Cheftestant I Most Want To Befriend
Stephanie Cmar, from Top Chef
It seems that every season on Top Chef, I make a new imaginary BFF. This season, it’s Stephanie, an awkward, lovable weirdo who says things like “my sweet Emeril” and is alarmingly obsessed with Chef John Besh’s hair. AND she lives in Boston, which means that at any time we could conceivably run into each other (literally–it seems we’re both the kind of people who stumble through life without looking where we’re going), strike up a charming conversation about Tom Colicchio’s shiny bald head wax, and then she decides to give me free fancy chef food for life because we are the bestest of pals now.

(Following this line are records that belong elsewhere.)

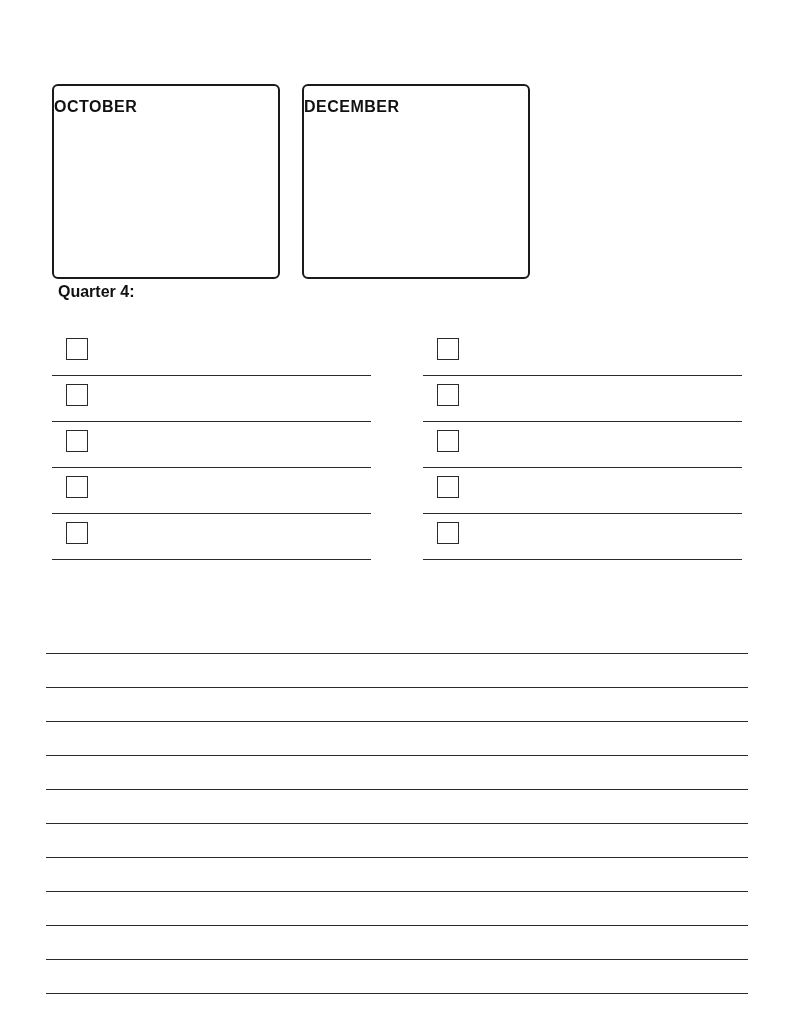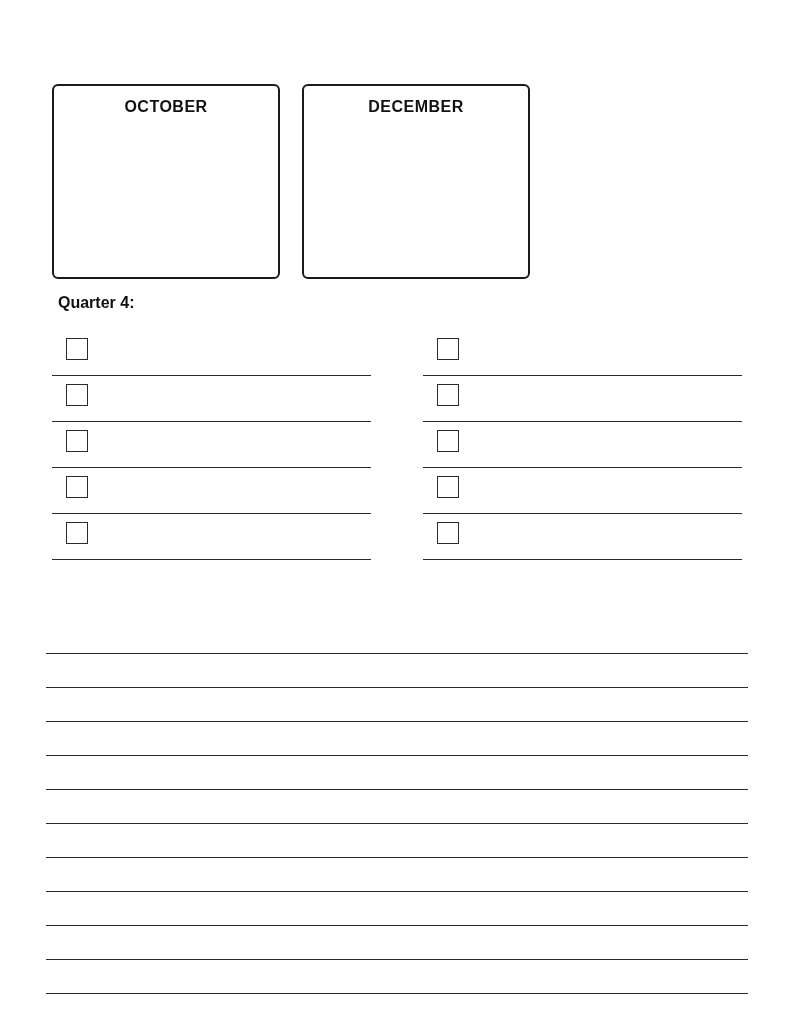--- a/index.html
+++ b/index.html
@@ -65,32 +65,31 @@
     border-radius: 6px;
     box-sizing: border-box;
     position: relative;
     background: #fff;
   }
   .month-label {
     position: absolute;
     top: 12px;
     left: 0;
     right: 0;
-    text-align: center;
     font-size: 16px;
     font-weight: 700;
     letter-spacing: 0.5px;
     color: #111;
   }
 
   
   .quarter-label {
     position: absolute;
     left: 58px;
-    top: 294px;
+    top: 283px;
     font-size: 16px;
     font-weight: 700;
     color: #111;
   }
 
   
   .checklist {
     position: absolute;
     left: 52px;
     top: 330px;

Best Thing To Put In My Mouth
Snyder’s of Hanover Yellow Corn Tortilla Chips
Yeah, I know snacks don’t really count as art, but to me they kind of are so let’s just go with it. Will went away last weekend on his annual “guy friends get together to play video games and talk about fantasy sports and stuff” trip (I suspect there were a fair amount of pillow fights as well) and he came back with a bag of these, intimidatingly called “The Pounder”. I normally eschew Snyder’s of Hanover because I don’t like pretzels (that’s right, I don’t like pretzels. What of it?) but man, these things are tasty. I plan on eating all of them during the Professional Butt-Patting Competition this Sunday.
Best Office-Supply-Related Gift
A pencil, hand-sharpened by David Rees
My sister, knowing well that I am a dorkface, got me an awesome gift to celebrate the release of Rogue (ain’t that nice?) and one that I really got way more excited about than any person of sound mind should: a sharpened pencil. Ahhhh! David Rees wrote this book, see, How To Sharpen Pencils, which is an impressive compendium on everything might ever need to know about, uh, sharpening pencils. It’s one of those delightfully ambiguous things that starts out very serious and gets more absurd and hilarious as you go, which I just eat up like chocolate cake. I mean, there is an entire chapter detailing how to break into someone’s house and demolish their electric pencil sharpener. I’ve learned so much.
And David Rees does, in fact, practice what he preaches–for a small fee he will sharpen a pencil for you, and even include a signed and dated certificate to commemorate the occasion. This is what my sister got me, and if you’ve never seen a grown woman going ballistic over receiving a writing utensil, well, I’m sorry I didn’t film it for you.